The point is not perfection. It is trust. When citizens can see procurement awards, track price formation, understand why protections go to specific households, and observe enforcement against anti-competitive conduct, they tolerate necessary adjustments. When they cannot see these mechanisms, they assume extraction. The private sector state thrives in darkness. It weakens when corridors become measurable, decisions become auditable, and leverage becomes contestable through enforceable rules.

CONCLUSION

Concentration as System Design Choice

Market concentration in small island economies is partly structural. Limited scale, import dependency, and geographic constraints create natural tendencies toward oligopoly in capital-intensive sectors. Mauritius cannot support ten competing port systems or twenty competing banks. Some level of concentration is inevitable.

But concentration level is not fixed by geography. It reflects policy choices about merger review, open access regulation, procurement transparency, and competition enforcement. The evidence from comparable economies is clear: Singapore and Iceland maintain concentrated markets in specific sectors whilst preventing concentration from becoming systemic leverage through robust regulatory frameworks. Sri Lanka and Caribbean economies demonstrate how concentration without oversight amplifies shocks and creates fragility.

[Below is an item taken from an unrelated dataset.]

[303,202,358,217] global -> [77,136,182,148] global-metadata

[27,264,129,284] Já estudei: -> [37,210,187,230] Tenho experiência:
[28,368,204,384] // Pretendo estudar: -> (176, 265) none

Mauritius currently sits at a threshold. Banking CR5 at 80 to 85% approaches but has not clearly exceeded systemic risk levels. Telecommunications concentration above 90% indicates duopoly pricing power but not yet complete monopoly. Port Louis operates as single-port system but maintains reasonable clearance times. Fuel import monopoly exists but operates through state entity rather than private extraction. Food wholesale concentration above 70% creates oligopoly but not yet cartel behaviour.

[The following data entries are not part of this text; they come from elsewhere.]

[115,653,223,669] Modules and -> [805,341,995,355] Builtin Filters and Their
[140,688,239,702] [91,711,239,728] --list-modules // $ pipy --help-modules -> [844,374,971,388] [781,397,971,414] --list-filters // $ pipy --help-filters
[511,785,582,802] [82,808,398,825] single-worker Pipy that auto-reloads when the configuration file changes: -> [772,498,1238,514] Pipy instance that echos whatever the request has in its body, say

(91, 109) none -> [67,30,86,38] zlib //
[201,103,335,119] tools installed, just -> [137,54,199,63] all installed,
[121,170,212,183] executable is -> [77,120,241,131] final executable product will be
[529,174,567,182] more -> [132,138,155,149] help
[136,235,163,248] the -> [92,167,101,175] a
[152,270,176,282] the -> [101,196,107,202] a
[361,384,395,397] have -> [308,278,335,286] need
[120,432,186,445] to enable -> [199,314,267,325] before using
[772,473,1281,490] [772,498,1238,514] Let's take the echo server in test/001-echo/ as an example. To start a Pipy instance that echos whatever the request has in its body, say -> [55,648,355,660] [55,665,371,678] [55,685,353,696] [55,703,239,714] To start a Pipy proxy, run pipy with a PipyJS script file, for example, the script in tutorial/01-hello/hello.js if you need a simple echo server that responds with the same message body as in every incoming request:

The question is not whether these levels are acceptable today, but whether regulatory frameworks can prevent further consolidation and constrain discretionary power at current levels. Without active competition policy, merger review, open access mandates, and procurement transparency, concentration trends upward. With regulatory investment, concentration can be maintained at levels that balance efficiency and resilience.

The private sector state is not inevitable. It is a governance equilibrium that emerges when market concentration meets weak regulatory capacity. Strengthening capacity, publishing performance data, enforcing open access, and reviewing mergers can shift the equilibrium toward competitive discipline without dismantling throughput infrastructure. The choice is whether to measure corridor power and constrain its leverage, or to allow concentration to continue accumulating until external shocks reveal its brittleness.

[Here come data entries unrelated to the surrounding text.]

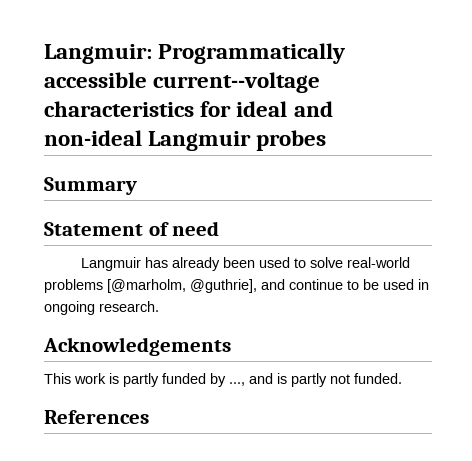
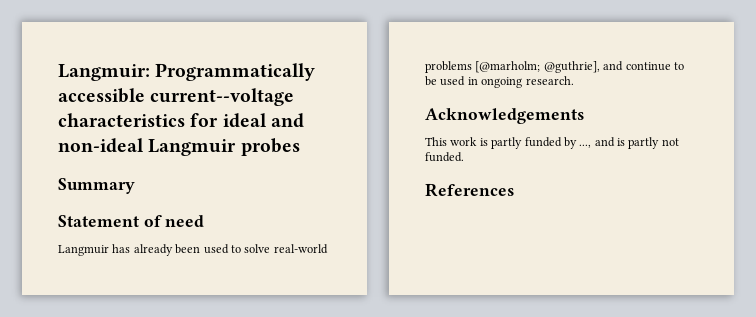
[107,279,186,293] [@marholm, -> [475,61,541,73] [@marholm;

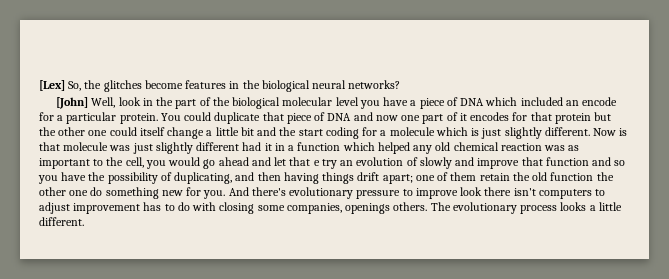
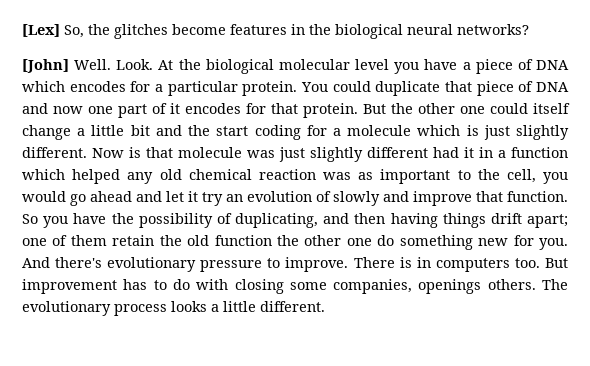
[91,97,211,109] Well, look in the part of -> [74,59,174,70] Well. Look. At
[520,97,617,106] included an encode -> [69,81,126,92] encodes
[554,112,612,124] protein but -> [303,103,386,118] protein. But
[289,157,320,166] that e -> [188,191,198,202] it
[545,157,626,166] function and so -> [507,191,568,202] [22,214,38,224] function. So
[415,187,606,199] [39,202,70,214] improve look there isn't computers to adjust -> [285,257,568,272] improve. There is in computers too. But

For small island economies, this is not academic debate. It is operational reality. When banking HHI exceeds 2000, when import channels consolidate beyond 70%, when infrastructure operates without open access, the economy crosses from market structure into systemic vulnerability. The measurement exists. The thresholds are documented. The policy tools are available. What remains is institutional commitment to apply them.